*** Information supplied ***

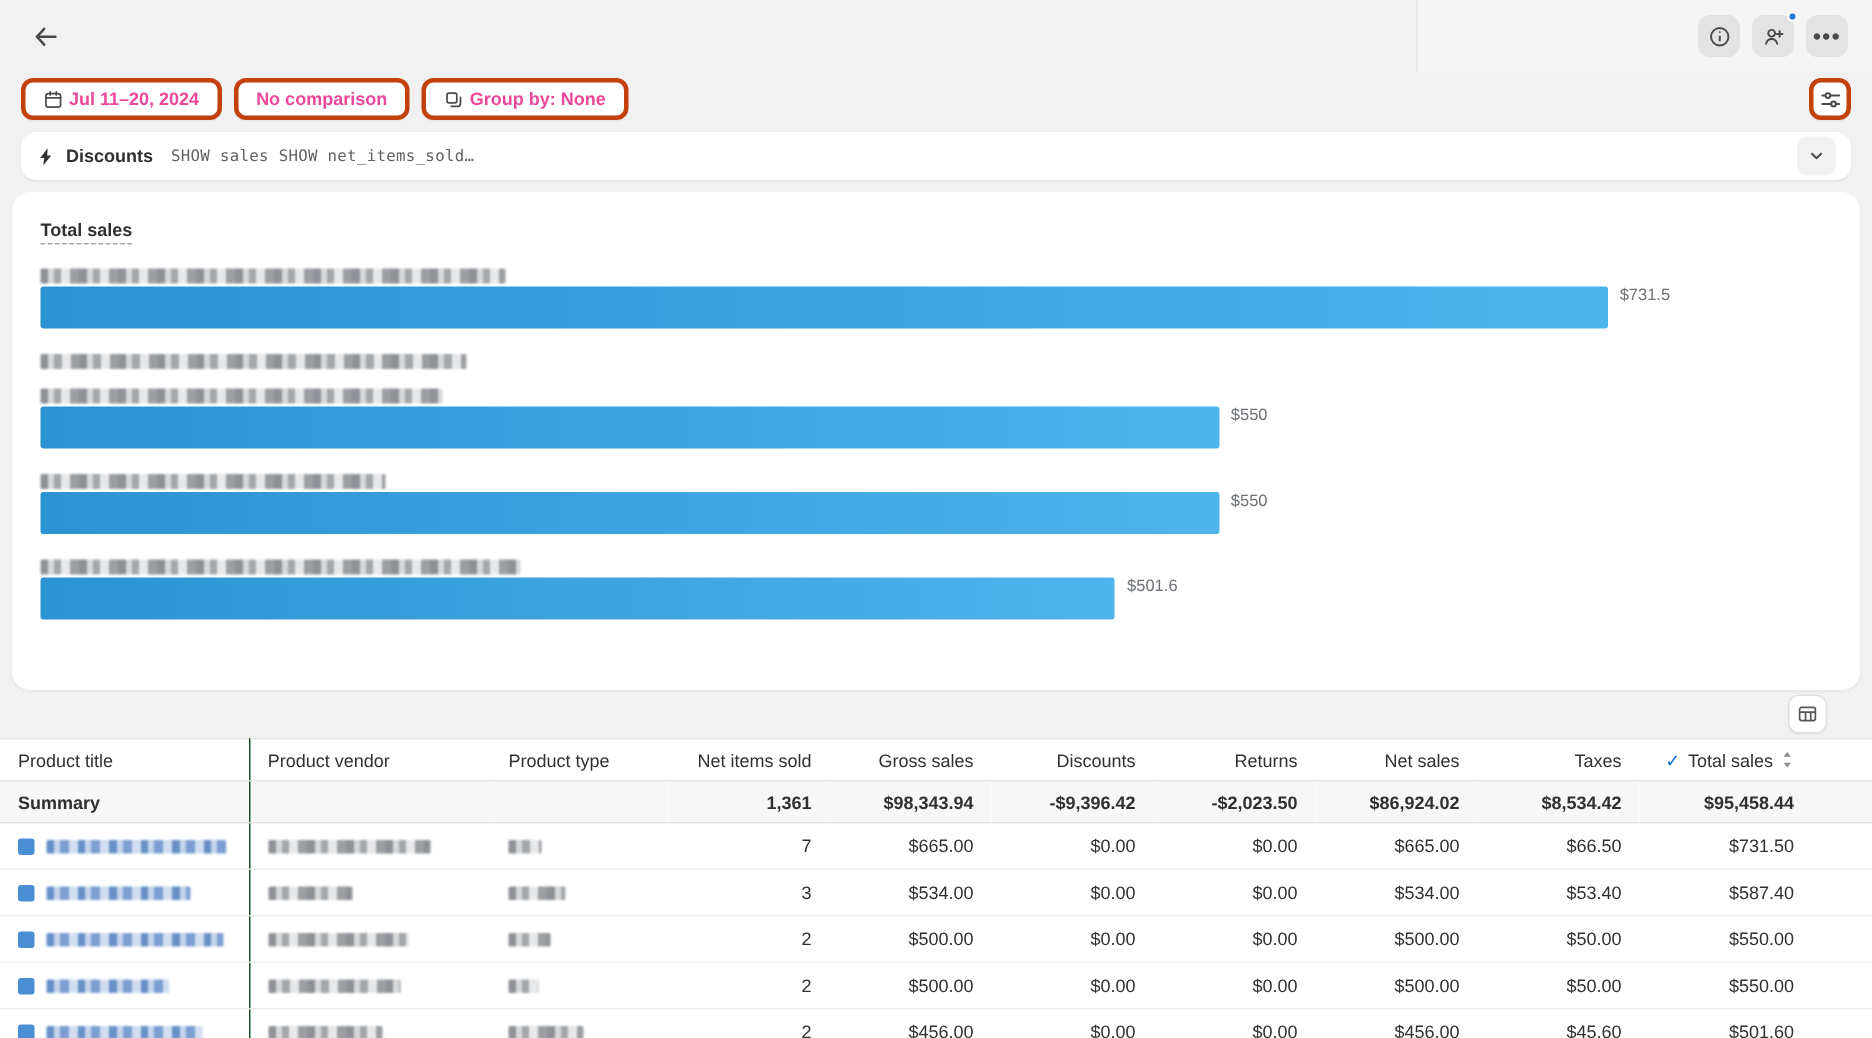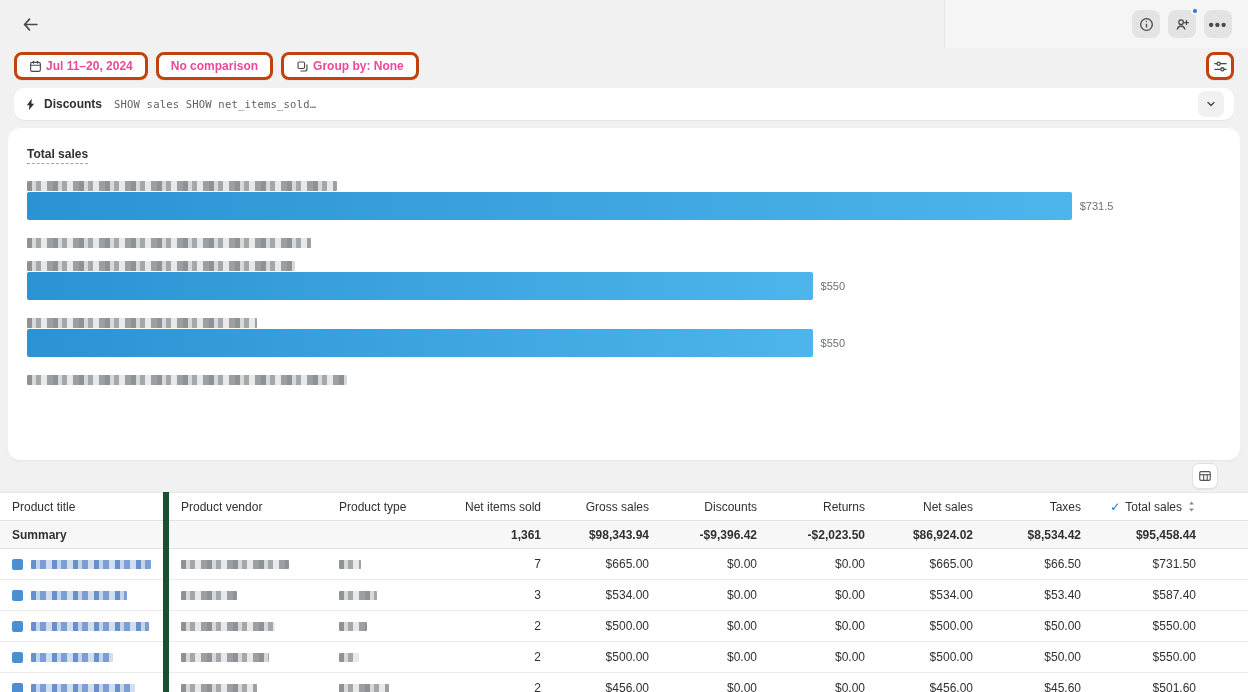--- a/index.html
+++ b/index.html
@@ -34,7 +34,7 @@
   .chart-title{display:inline-block;font-size:12px;font-weight:700;color:#303030;border-bottom:1px dashed #a5a5a5;padding-bottom:2px;margin-bottom:12px}
   .bar-group{margin-bottom:13px}
   .bar-label{height:10px;margin-bottom:6px}
-  .bar-row{display:flex;align-items:center}
+  .bar-row{display:flex;align-items:flex-start}
   .bar-fill{height:28px;border-radius:2px;background:linear-gradient(90deg,#2b93d2,#4db4ec)}
   .bar-value{font-size:11px;color:#6d7175;margin-left:8px;white-space:nowrap}
 

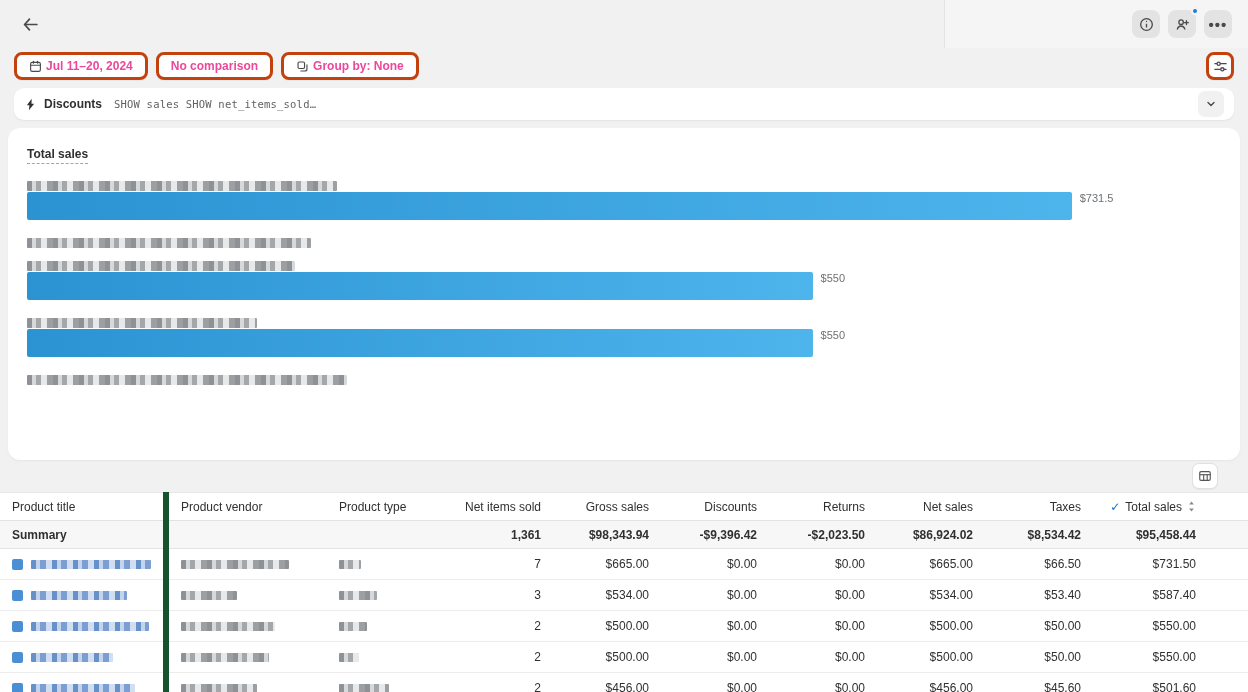--- a/index.html
+++ b/index.html
@@ -174,6 +174,10 @@
 
   <div class="bar-group">
     <div class="bar-label"><span class="redact cat" style="width: 320px;"></span></div>
+    <div class="bar-row">
+      <div class="bar-fill" style="width: 60%;"></div>
+      <span class="bar-value">$501.6</span>
+    </div>
   </div>
 </div>
 </div>

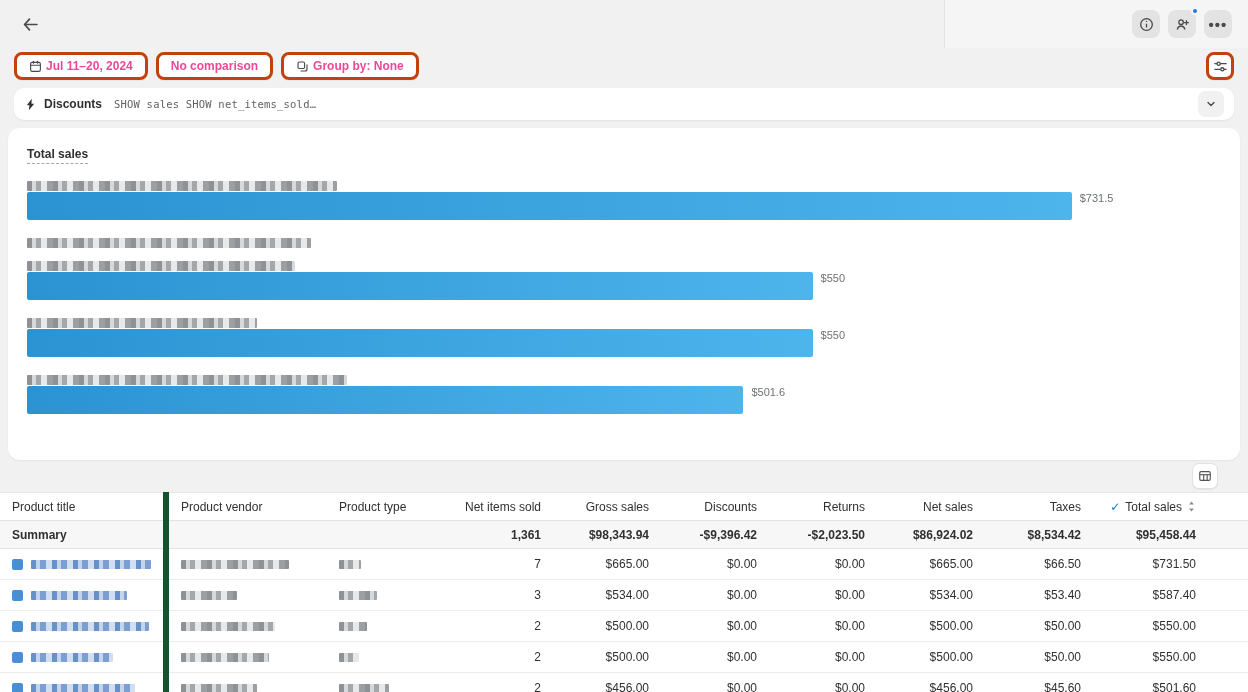--- a/index.html
+++ b/index.html
@@ -54,7 +54,7 @@
   .report-table thead th{height:28px;font-weight:400;color:#303030;text-align:left;border-top:1px solid #e7e7e7;border-bottom:1px solid #e3e3e3;background:#fff;cursor:pointer}
   .report-table th.r,.report-table td.r{text-align:right}
   .report-table th:last-child,.report-table td:last-child{padding-right:52px}
-  .report-table th:first-child,.report-table td:first-child{border-right:6px solid #14532d}
+  .report-table th:first-child,.report-table td:first-child{border-right:1px solid #14532d}
   tr.summary td{background:#f7f7f7;font-weight:700;height:28px;border-bottom:1px solid #e3e3e3}
   tbody tr.product-row td{height:31px;border-bottom:1px solid #ececec}
   tbody tr.product-row{cursor:pointer}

*** End of Information supplied ***

What is needed — Search the data and copy each line containing "display".

Solution to the problem —
   .chart-title{display:inline-block;font-size:12px;font-weight:700;color:#303030;border-bottom:1px dashed #a5a5a5;padding-bottom:2px;margin-bottom:12px}
-  .bar-row{display:flex;align-items:center}
+  .bar-row{display:flex;align-items:flex-start}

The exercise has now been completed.